(What this task involves) For the word "none", tally the lines of the data that contain it and give the tally alone.

[Opening Data provided section]

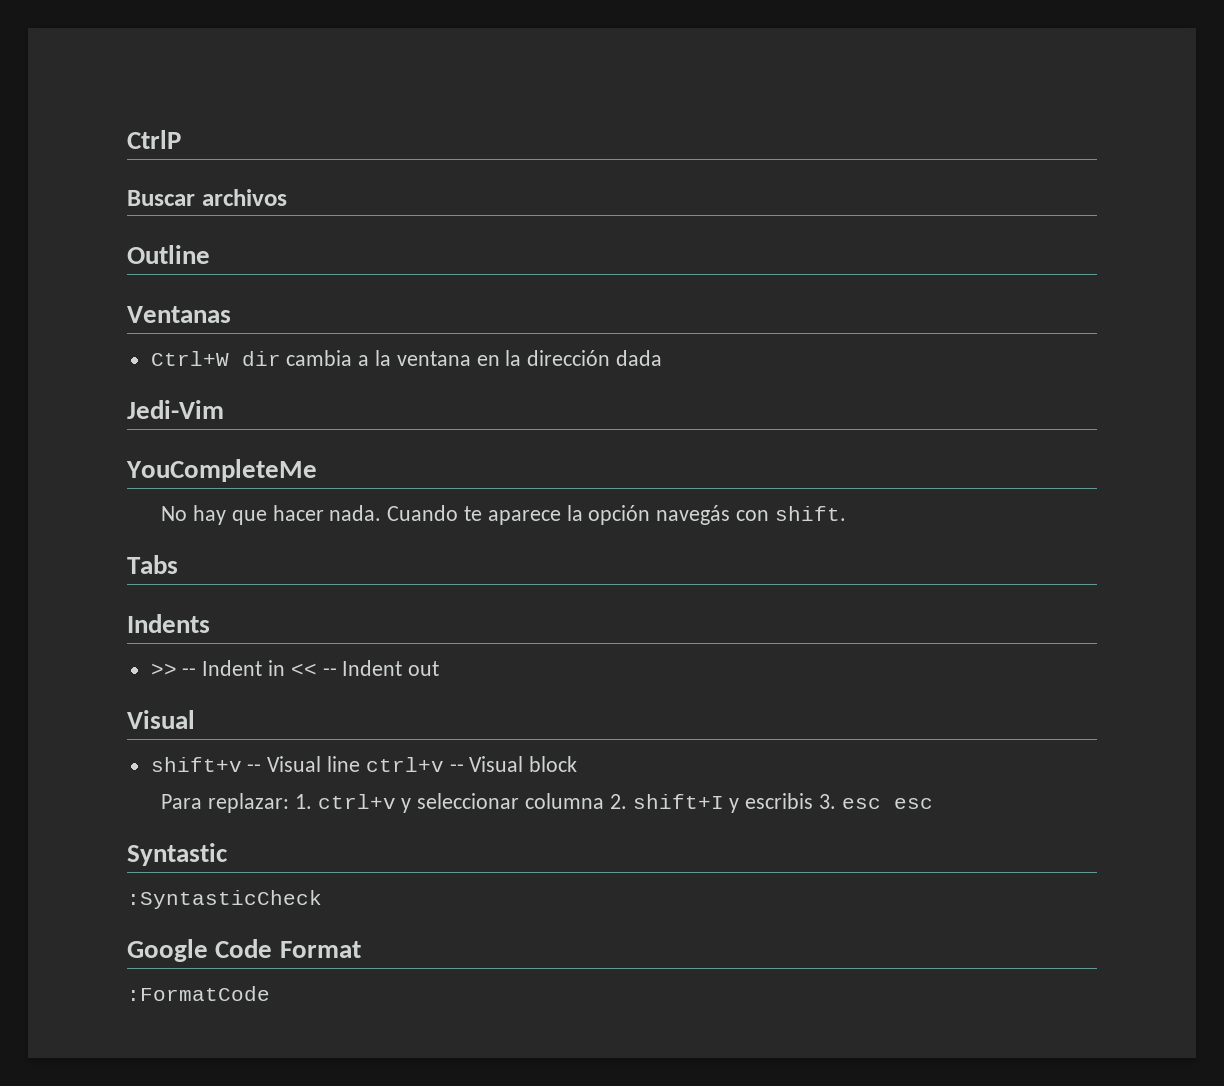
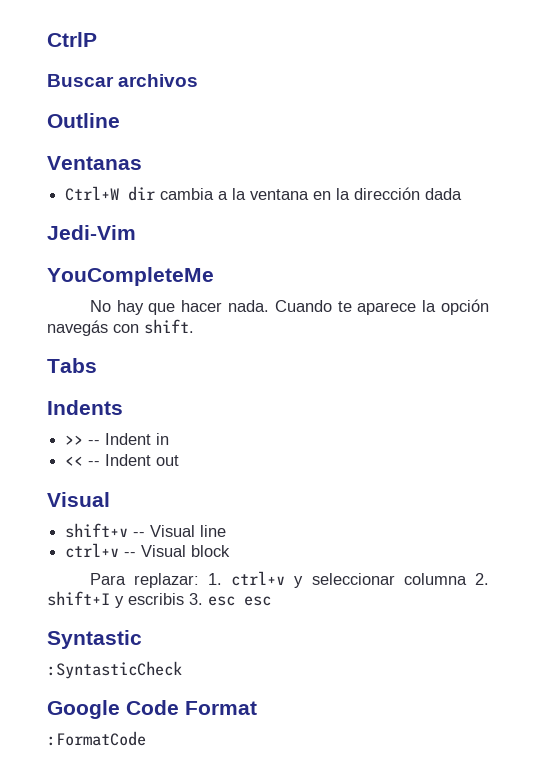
(286, 668) none -> (170, 439) //
(361, 764) none -> (227, 531) //

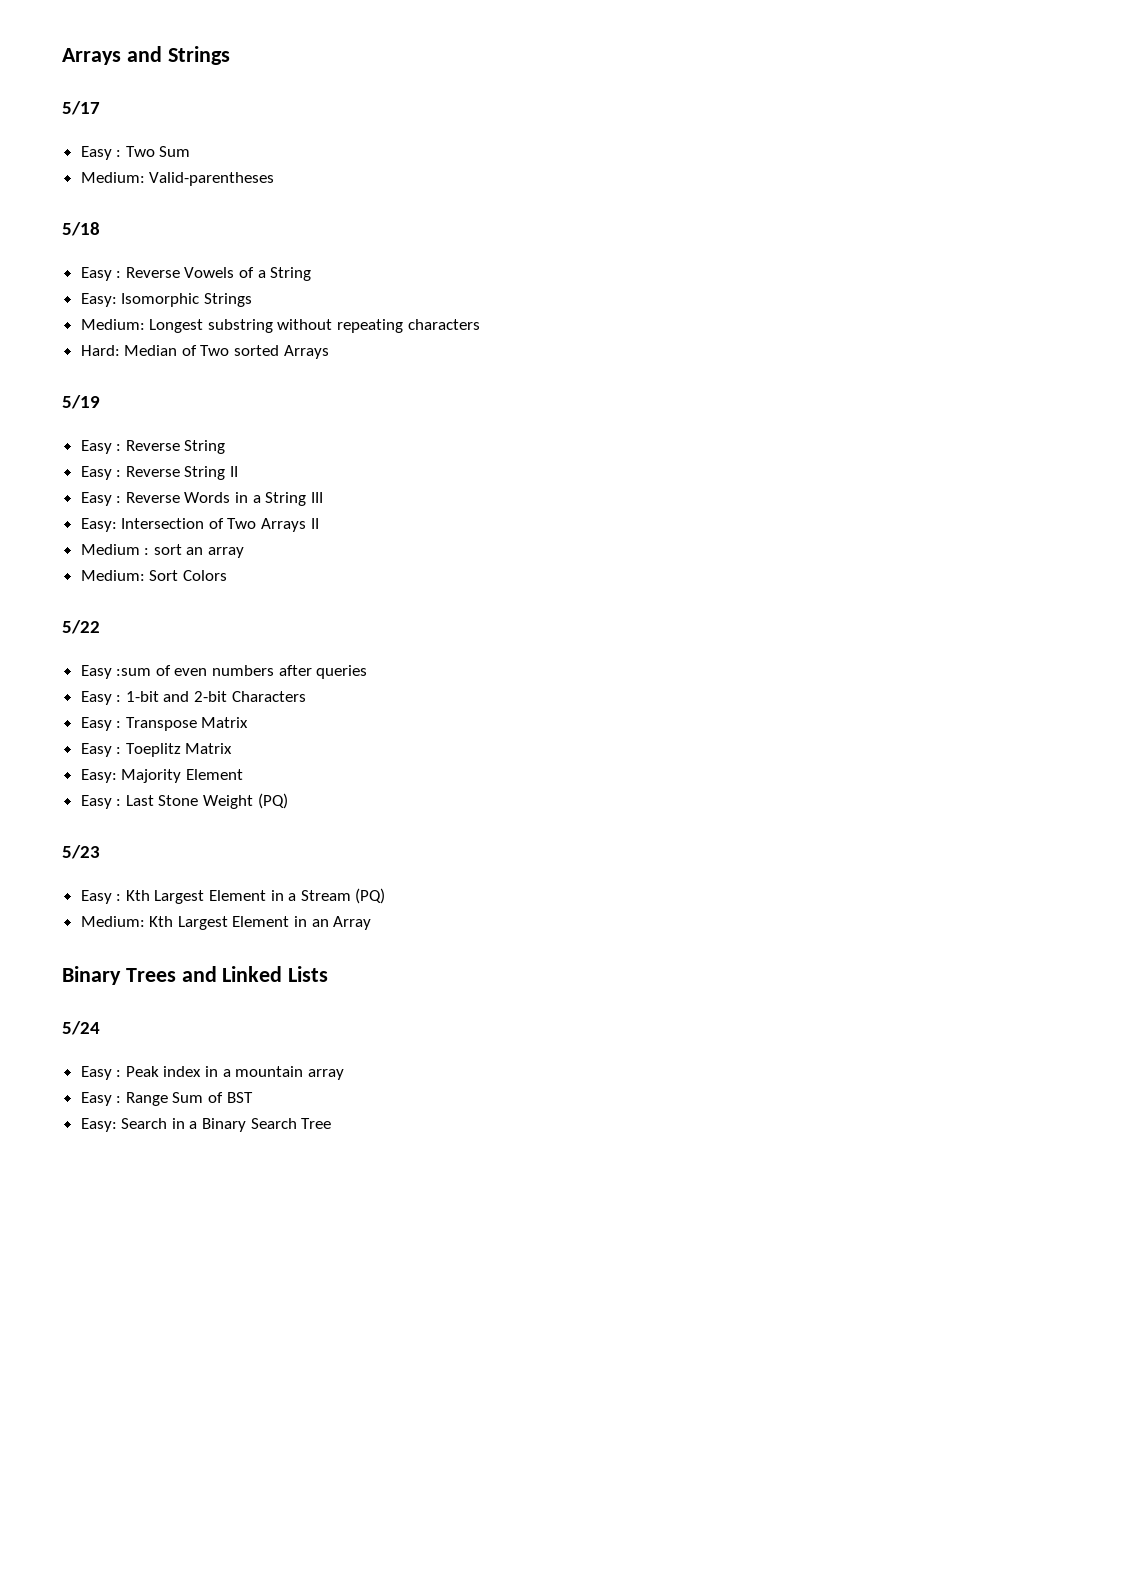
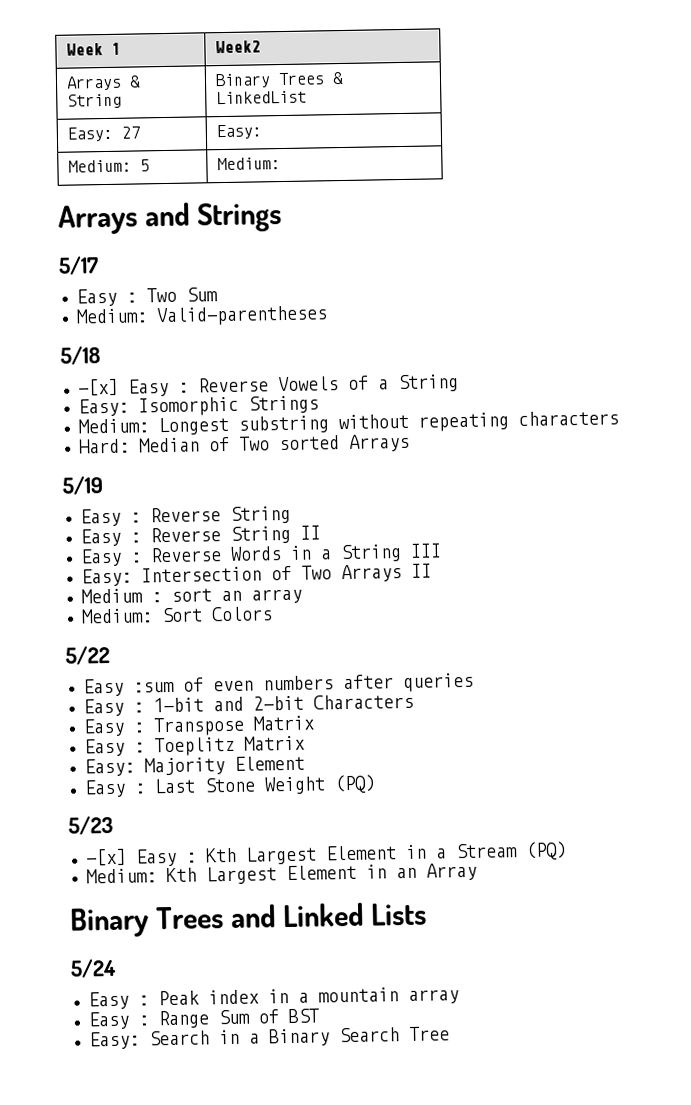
(62, 56) none -> [65,42,121,56] [214,40,261,54] [65,75,141,91] [66,93,122,109] [214,71,344,89] [215,90,307,105] [66,126,140,142] [215,124,262,140] [67,159,150,173] [216,157,281,171] Week 1 | Week2 // Arrays & String | Binary Trees & LinkedList // Easy: 27 | Easy: // Medium: 5 | Medium: //
(100, 229) none -> [77,378,119,397] -[x]
(100, 852) none -> [84,848,127,867] -[x]

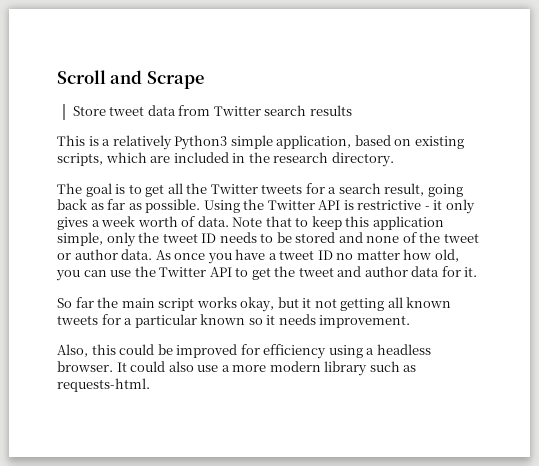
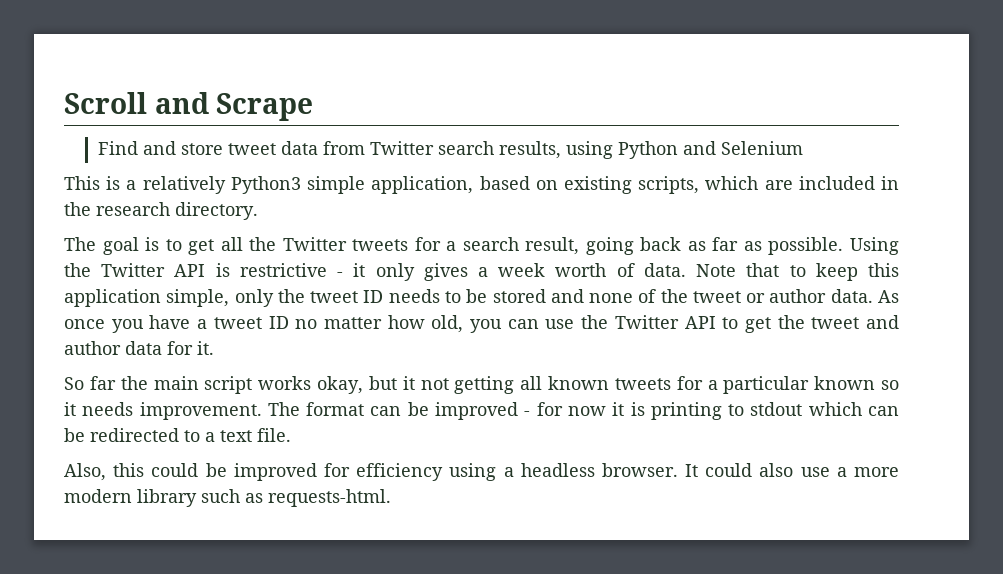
[72,106,106,116] Store -> [97,141,223,155] Find and store
[309,105,352,116] results -> [498,141,803,159] results, using Python and Selenium
(411, 321) none -> [267,402,899,420] [64,428,291,442] The format can be improved - for now it is printing to stdout which can be redirected to a text file.

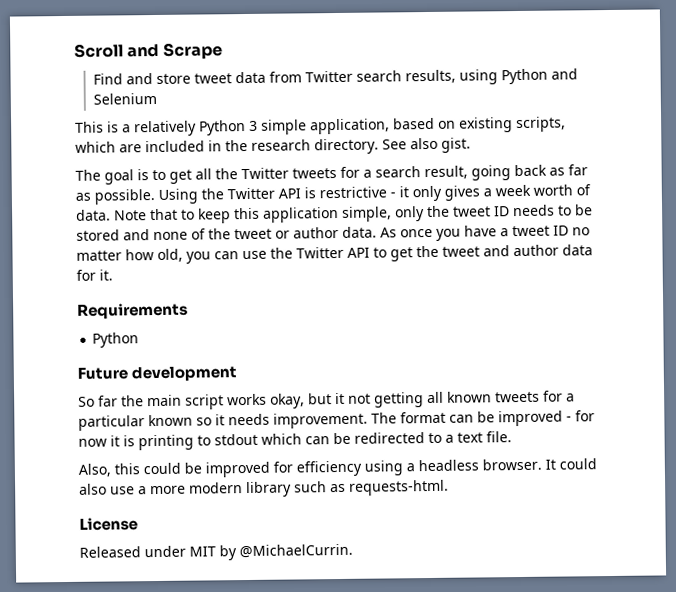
[230,176,301,194] Python3 -> [199,120,258,136] Python 3
(258, 211) none -> [382,137,471,153] See also gist.
(214, 348) none -> [77,302,188,319] [92,332,140,348] [77,366,238,382] // Requirements // Python // Future development
(391, 498) none -> [79,517,138,531] [79,543,353,561] // License // Released under MIT by @MichaelCurrin.

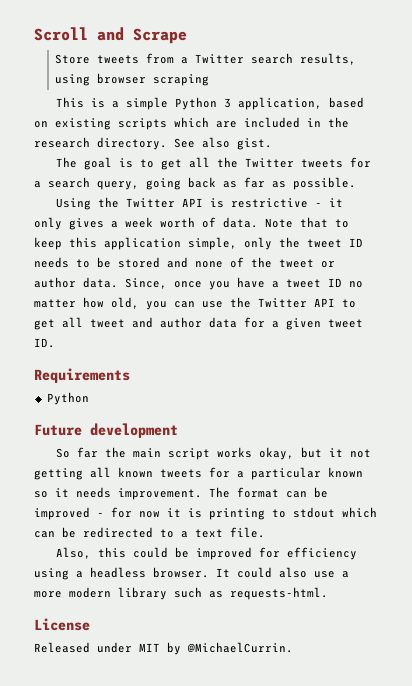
[92,71,302,85] Find and store tweet data from -> [54,53,188,64] Store tweets from a
[500,68,578,85] [92,92,157,105] Python and Selenium -> [96,73,209,86] browser scraping
[134,120,197,137] relatively -> [126,97,169,110] simple
[261,119,307,135] simple -> (232, 103) none
[516,116,566,133] scripts, -> [118,118,167,130] scripts
[424,165,468,180] result, -> [97,181,139,190] query,
(155, 197) none -> (356, 183) //
[380,227,397,238] As -> [125,278,167,289] Since,
[416,245,439,258] the -> [62,317,83,328] all
[99,269,113,281] it. -> [272,318,363,330] [34,338,55,348] a given tweet ID.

[Closing Data provided section]

(Exercise answer) 11